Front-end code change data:
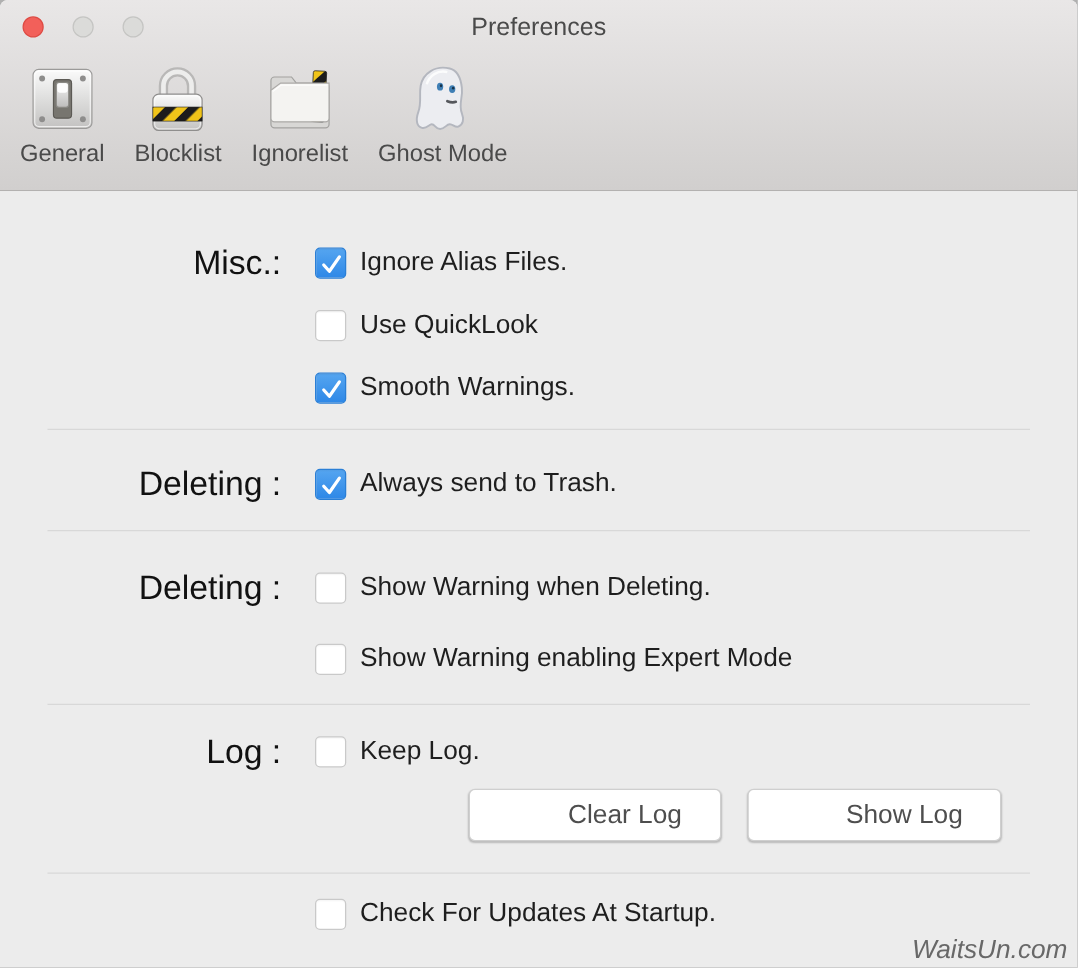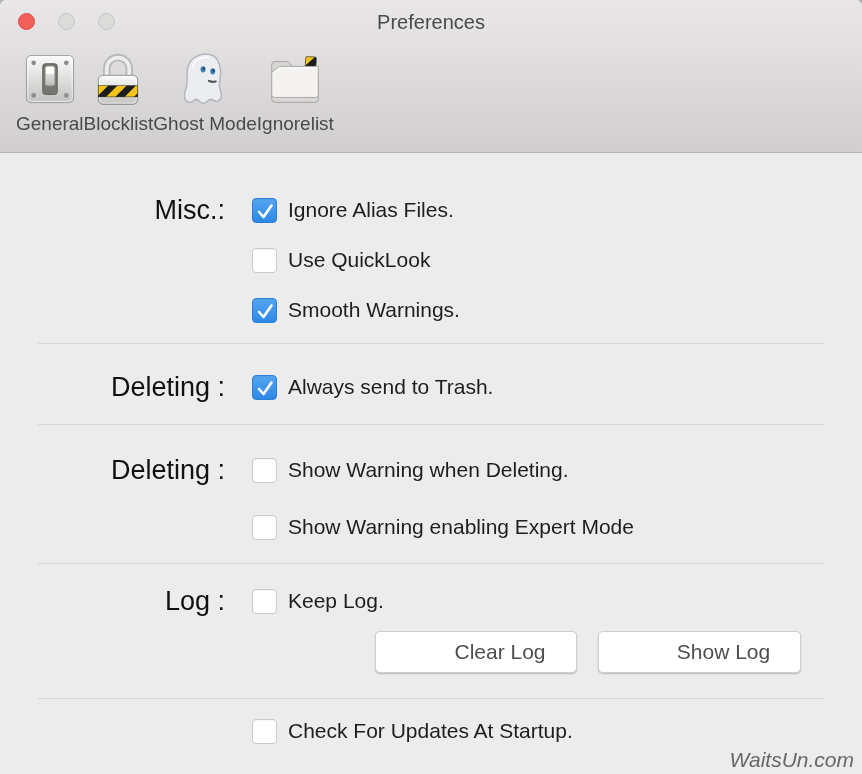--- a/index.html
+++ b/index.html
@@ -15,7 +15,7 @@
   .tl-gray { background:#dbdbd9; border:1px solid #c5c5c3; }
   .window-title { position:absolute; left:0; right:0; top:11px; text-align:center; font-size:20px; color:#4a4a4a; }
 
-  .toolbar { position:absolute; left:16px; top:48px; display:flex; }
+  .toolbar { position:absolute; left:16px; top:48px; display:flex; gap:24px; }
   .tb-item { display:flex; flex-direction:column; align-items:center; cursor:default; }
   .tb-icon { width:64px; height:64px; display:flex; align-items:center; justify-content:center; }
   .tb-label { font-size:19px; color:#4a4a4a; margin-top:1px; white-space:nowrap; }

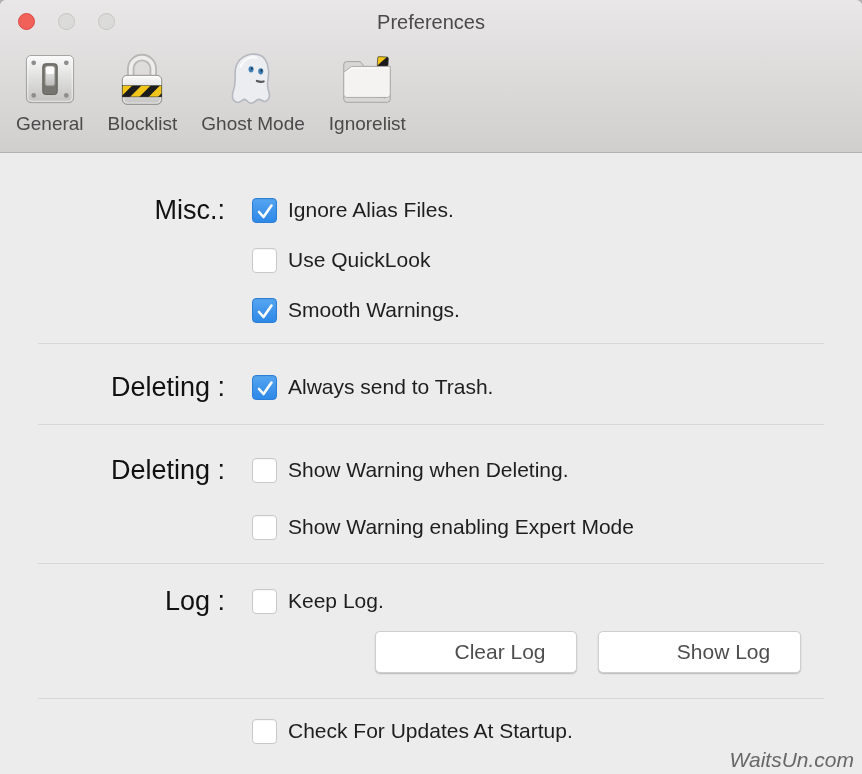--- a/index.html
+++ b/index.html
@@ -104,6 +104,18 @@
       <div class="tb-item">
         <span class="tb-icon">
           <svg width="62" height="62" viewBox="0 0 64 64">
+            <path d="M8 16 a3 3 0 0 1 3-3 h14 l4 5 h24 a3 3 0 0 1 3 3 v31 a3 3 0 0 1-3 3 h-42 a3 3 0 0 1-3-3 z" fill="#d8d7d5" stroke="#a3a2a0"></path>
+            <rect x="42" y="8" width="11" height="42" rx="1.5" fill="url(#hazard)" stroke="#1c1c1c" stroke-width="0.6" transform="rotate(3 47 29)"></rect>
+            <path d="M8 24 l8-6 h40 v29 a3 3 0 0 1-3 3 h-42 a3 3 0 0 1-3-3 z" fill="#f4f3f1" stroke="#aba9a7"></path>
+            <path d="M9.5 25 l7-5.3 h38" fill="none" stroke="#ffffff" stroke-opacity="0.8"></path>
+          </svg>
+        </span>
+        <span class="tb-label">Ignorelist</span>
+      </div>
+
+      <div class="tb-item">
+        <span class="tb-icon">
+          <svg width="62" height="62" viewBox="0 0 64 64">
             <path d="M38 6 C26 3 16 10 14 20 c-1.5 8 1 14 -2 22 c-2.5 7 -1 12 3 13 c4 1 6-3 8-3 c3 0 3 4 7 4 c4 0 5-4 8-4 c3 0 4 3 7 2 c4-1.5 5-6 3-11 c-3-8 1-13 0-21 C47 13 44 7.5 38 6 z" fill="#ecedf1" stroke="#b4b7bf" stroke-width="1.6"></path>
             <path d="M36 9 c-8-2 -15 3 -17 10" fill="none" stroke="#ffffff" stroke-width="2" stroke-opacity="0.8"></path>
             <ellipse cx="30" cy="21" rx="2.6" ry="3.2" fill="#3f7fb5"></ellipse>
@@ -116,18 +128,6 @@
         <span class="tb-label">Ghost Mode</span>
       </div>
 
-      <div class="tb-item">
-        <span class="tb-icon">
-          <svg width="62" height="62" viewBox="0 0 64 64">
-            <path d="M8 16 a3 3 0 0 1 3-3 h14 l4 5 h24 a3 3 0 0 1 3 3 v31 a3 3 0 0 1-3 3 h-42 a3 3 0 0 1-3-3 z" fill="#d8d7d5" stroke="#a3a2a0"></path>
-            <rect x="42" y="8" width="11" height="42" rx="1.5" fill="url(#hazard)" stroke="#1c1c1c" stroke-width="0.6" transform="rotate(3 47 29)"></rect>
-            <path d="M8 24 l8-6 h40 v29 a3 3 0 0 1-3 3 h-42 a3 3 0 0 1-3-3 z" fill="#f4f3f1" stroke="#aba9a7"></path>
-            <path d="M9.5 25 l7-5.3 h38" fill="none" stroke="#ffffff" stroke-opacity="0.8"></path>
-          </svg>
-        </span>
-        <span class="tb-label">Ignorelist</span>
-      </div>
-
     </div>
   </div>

==

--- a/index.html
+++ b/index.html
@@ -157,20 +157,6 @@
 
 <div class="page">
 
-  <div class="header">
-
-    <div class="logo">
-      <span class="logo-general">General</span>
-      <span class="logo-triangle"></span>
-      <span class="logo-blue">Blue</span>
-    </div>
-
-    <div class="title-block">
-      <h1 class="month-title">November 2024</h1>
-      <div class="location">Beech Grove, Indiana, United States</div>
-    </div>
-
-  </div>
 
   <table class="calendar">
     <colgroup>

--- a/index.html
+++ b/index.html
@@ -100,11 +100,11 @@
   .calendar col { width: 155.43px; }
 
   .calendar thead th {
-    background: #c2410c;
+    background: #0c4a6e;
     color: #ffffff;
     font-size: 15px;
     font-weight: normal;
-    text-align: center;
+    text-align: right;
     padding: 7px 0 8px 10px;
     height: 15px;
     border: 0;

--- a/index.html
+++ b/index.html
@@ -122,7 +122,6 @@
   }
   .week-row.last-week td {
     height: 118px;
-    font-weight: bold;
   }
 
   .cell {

YOUR ASSIGNMENT
Please go through the data and copy each line containing the word "absolute".

ANSWER BOX
   .window-title { position:absolute; left:0; right:0; top:11px; text-align:center; font-size:20px; color:#4a4a4a; }
-  .toolbar { position:absolute; left:16px; top:48px; display:flex; }
+  .toolbar { position:absolute; left:16px; top:48px; display:flex; gap:24px; }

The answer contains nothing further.